Data for satisfaction from 1997 identified increases in all measures except access to urgent appointments (see chart below).

Wait-time measures showed improvements in most of the areas surveyed:

  • Average wait for urgent, routine, and return primary care appointments was 5.5 days
  • 72% of childhood/adolescent exams were seen within 30 days at Clinic A; 93% were seen within 30 days at Clinic B

Open access appointments, however, increased to 0.72 days.

The plan identified further barriers to improvement:

      Substantial variations from clinic to clinic in appointment management and scheduling processes
  • Lack of a well-established process to manage volume during seasonal peak times
  • Inefficient management of staff workload and staff burnout
  • Inadequate attention to physical exam access







 EPILOGUE   

After the 1997 data were collected and analyzed, additional interventions were based on refinements to already existing models of care. The primary care model, health care team, and physical exam team concepts were enhanced and expanded across the region.

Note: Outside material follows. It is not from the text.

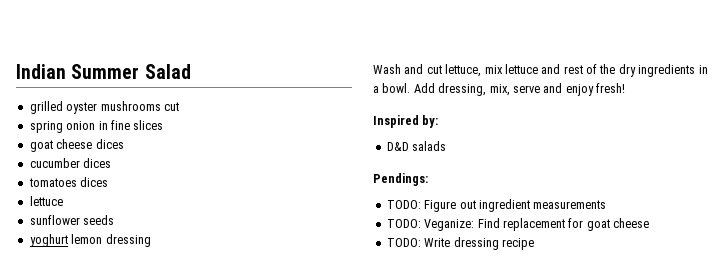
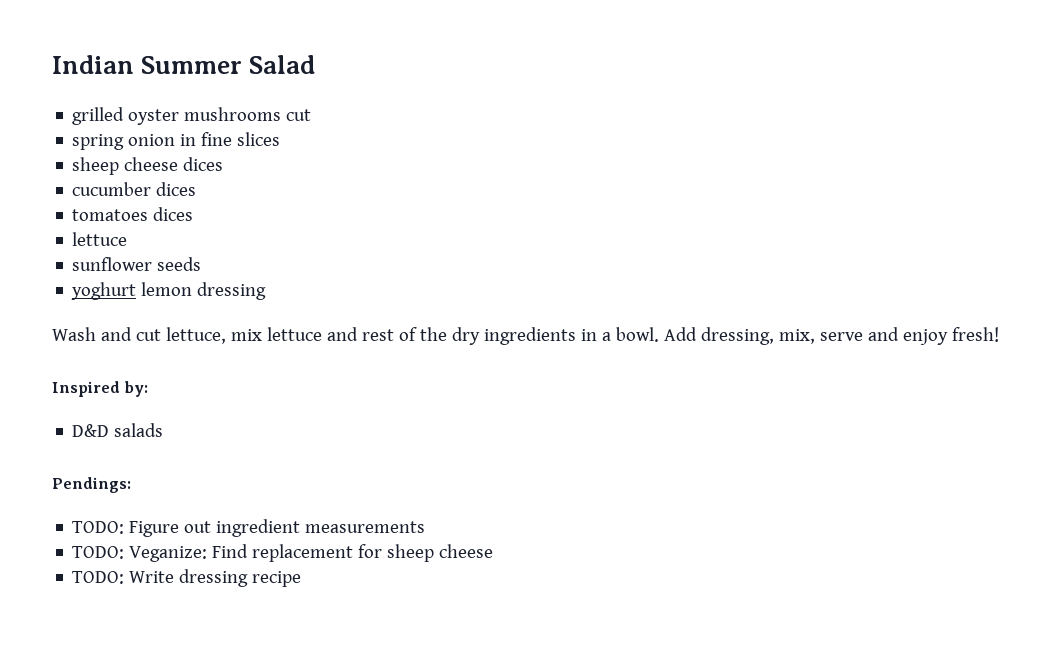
- goat cheese dices
+ sheep cheese dices
- TODO: Veganize: Find replacement for goat cheese
+ TODO: Veganize: Find replacement for sheep cheese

Perhaps most important, the plan has continued to work toward improving access to primary care appointments. This quality initiative created a system that has now become a way of life for the plan's staff. The concept has become embedded in the scheduling process. When members call, standard operating procedure now involves granting their appointment requests.

Although the interventions used might not be easily duplicated outside a large group or staff model, all plans can address obstacles to appointment availability through continual efforts to improve.